Work required:
Select and copy out every line in the records containing "Electric".

Available data:
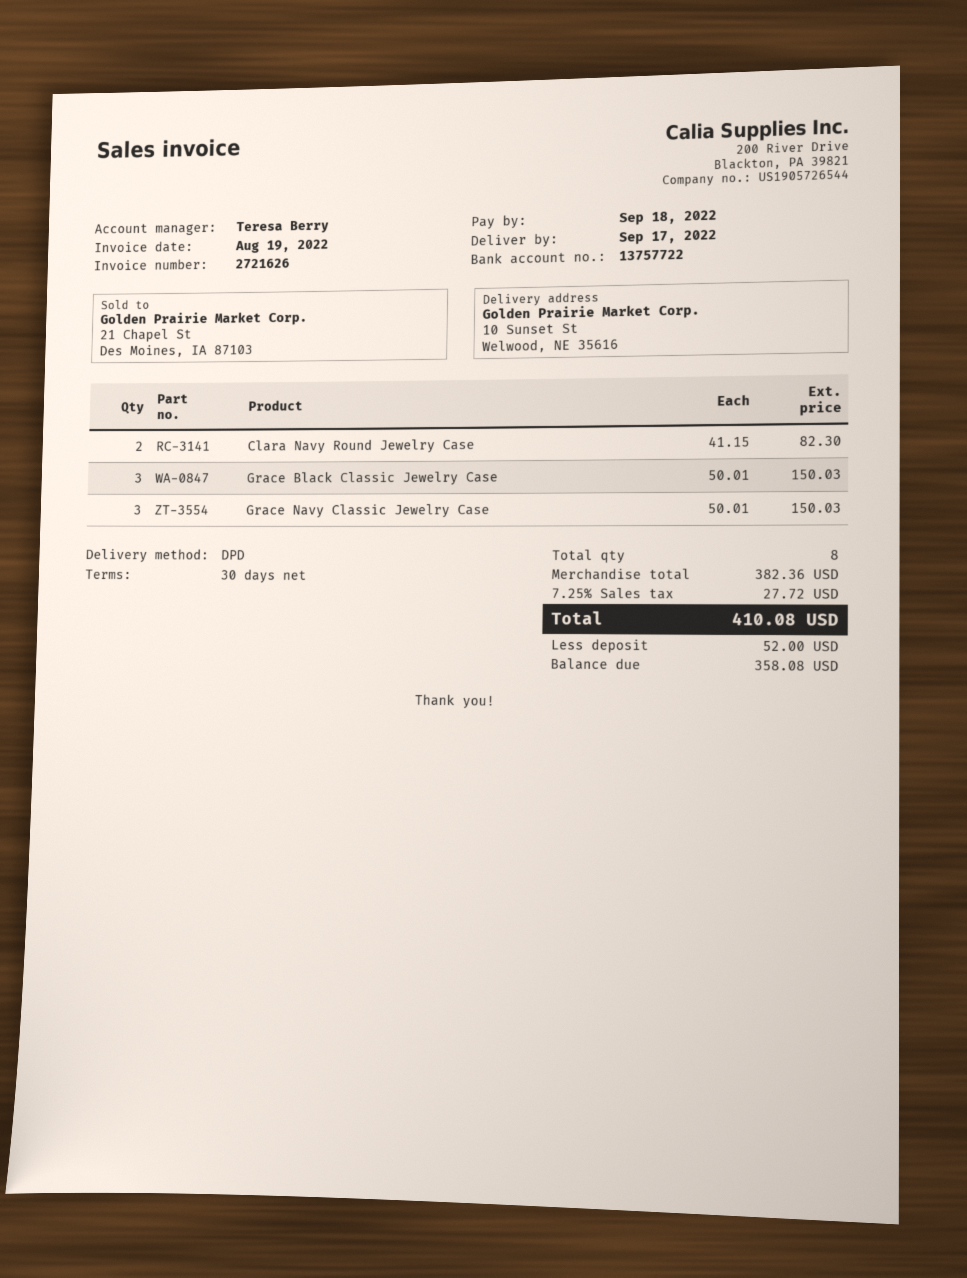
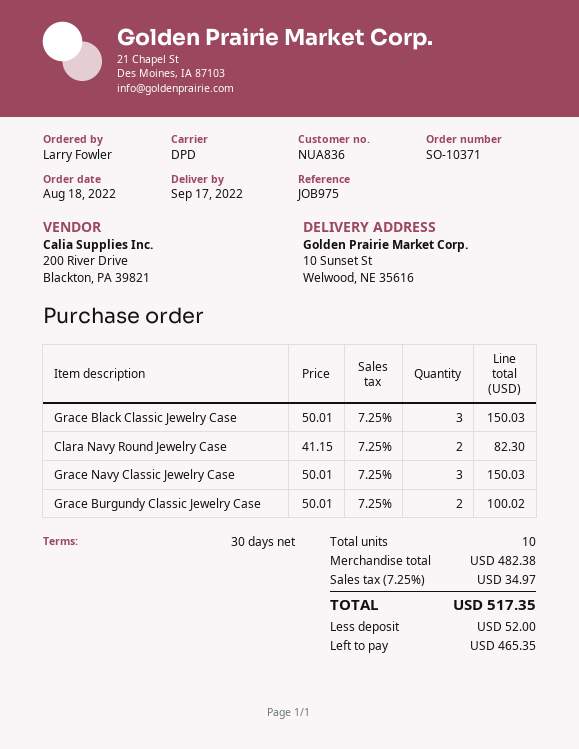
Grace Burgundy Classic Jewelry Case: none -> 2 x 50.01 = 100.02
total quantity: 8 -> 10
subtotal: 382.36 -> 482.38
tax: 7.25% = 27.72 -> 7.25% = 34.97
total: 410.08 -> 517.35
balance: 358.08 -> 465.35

--

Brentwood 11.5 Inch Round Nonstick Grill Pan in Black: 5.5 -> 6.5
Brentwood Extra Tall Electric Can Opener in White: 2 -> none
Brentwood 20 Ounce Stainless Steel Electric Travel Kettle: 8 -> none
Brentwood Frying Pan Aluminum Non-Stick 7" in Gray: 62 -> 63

Written answer:
Brentwood Extra Tall Electric Can Opener in White: 2 -> none
Brentwood 20 Ounce Stainless Steel Electric Travel Kettle: 8 -> none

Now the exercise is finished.